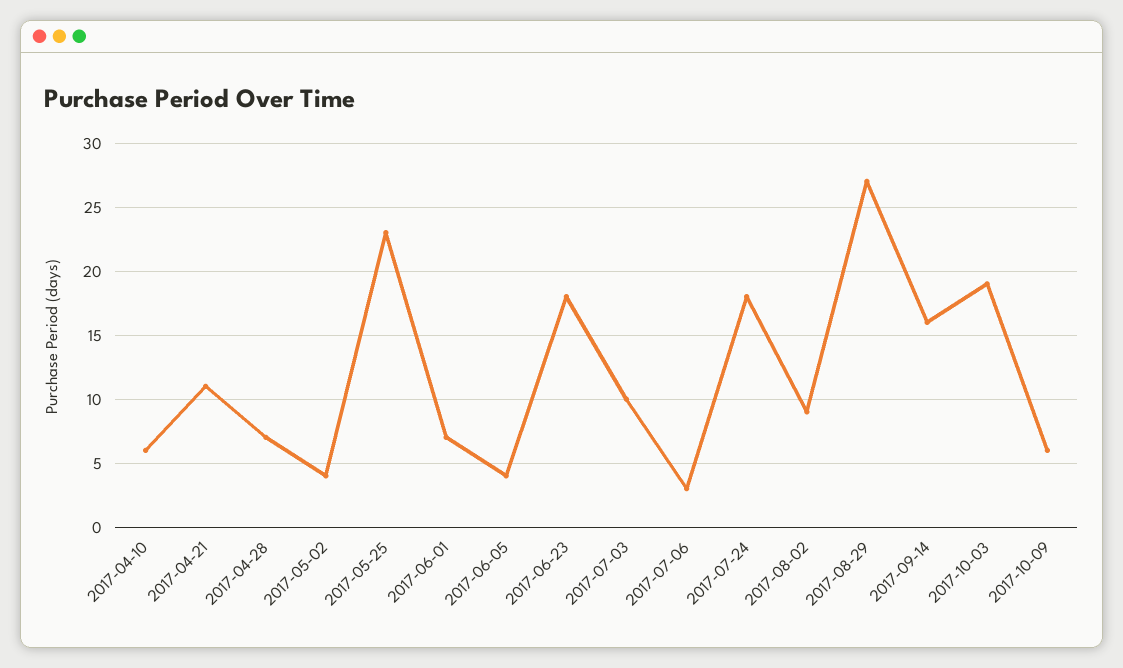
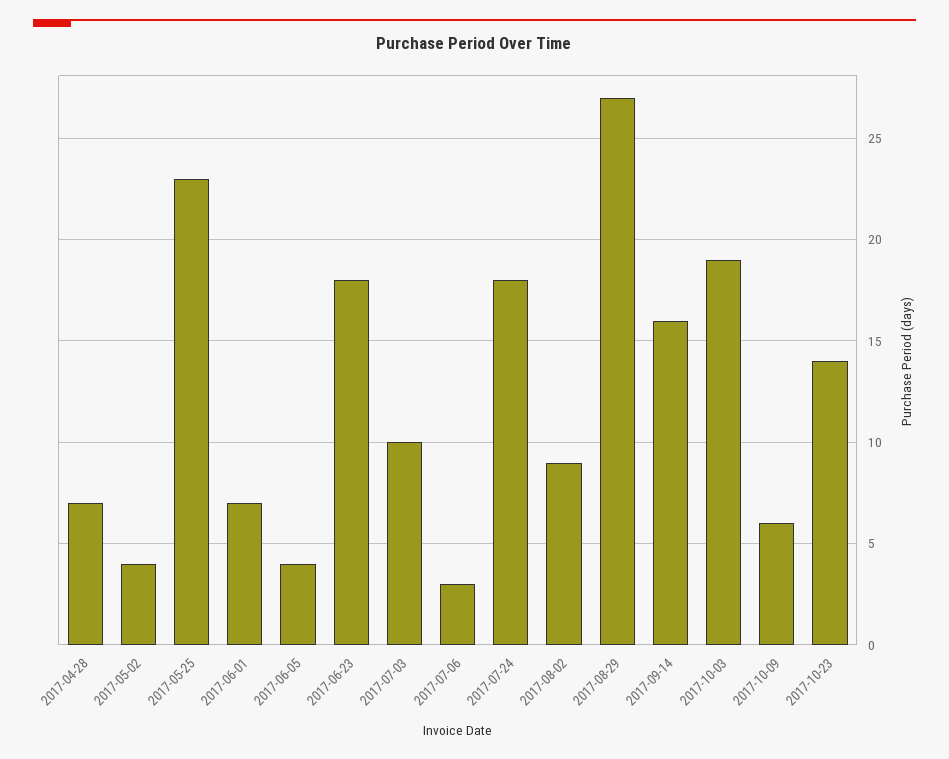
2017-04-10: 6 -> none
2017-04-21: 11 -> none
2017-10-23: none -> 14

■ ■ ■ ■

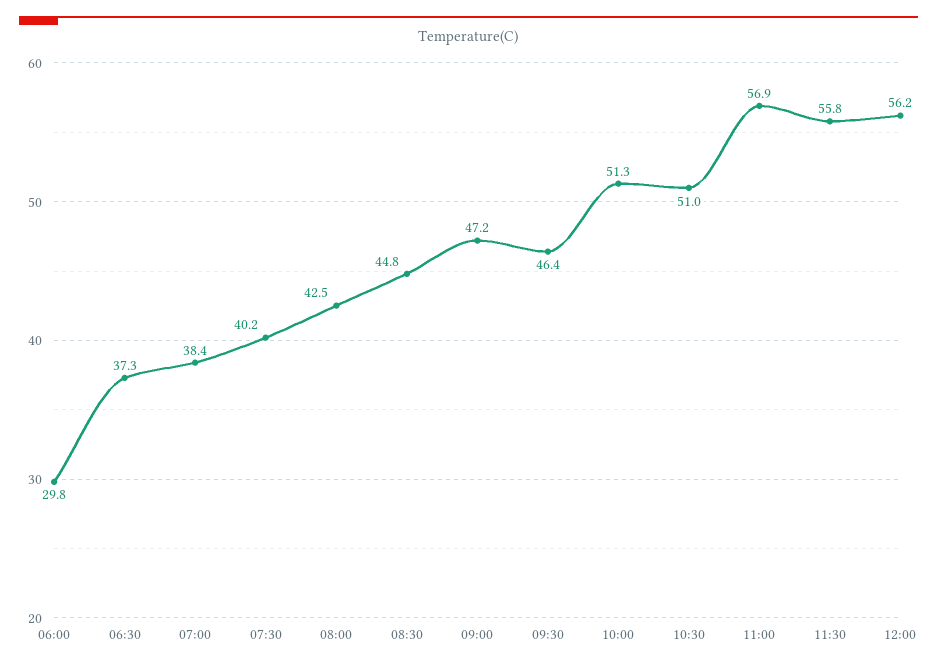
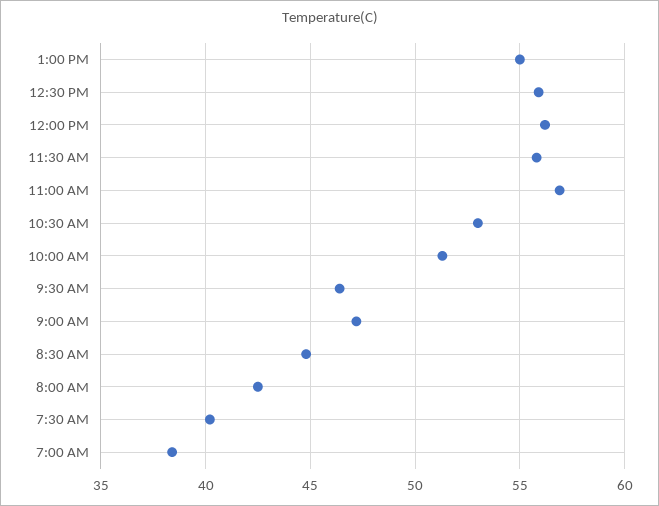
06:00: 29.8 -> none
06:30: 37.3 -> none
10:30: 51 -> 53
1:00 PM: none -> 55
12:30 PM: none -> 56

■ ■ ■ ■

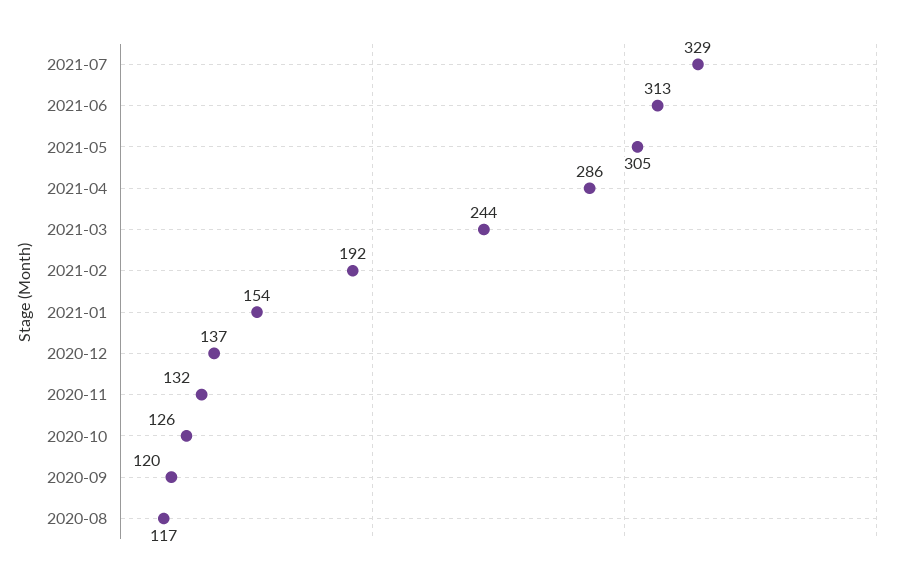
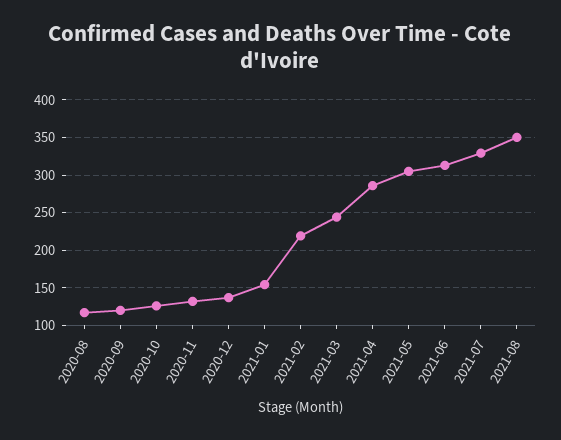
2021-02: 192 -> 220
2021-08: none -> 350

■ ■ ■ ■

Only the number should be given: the count of lines in the entries that contain the string "none".

**Completed exercise**
8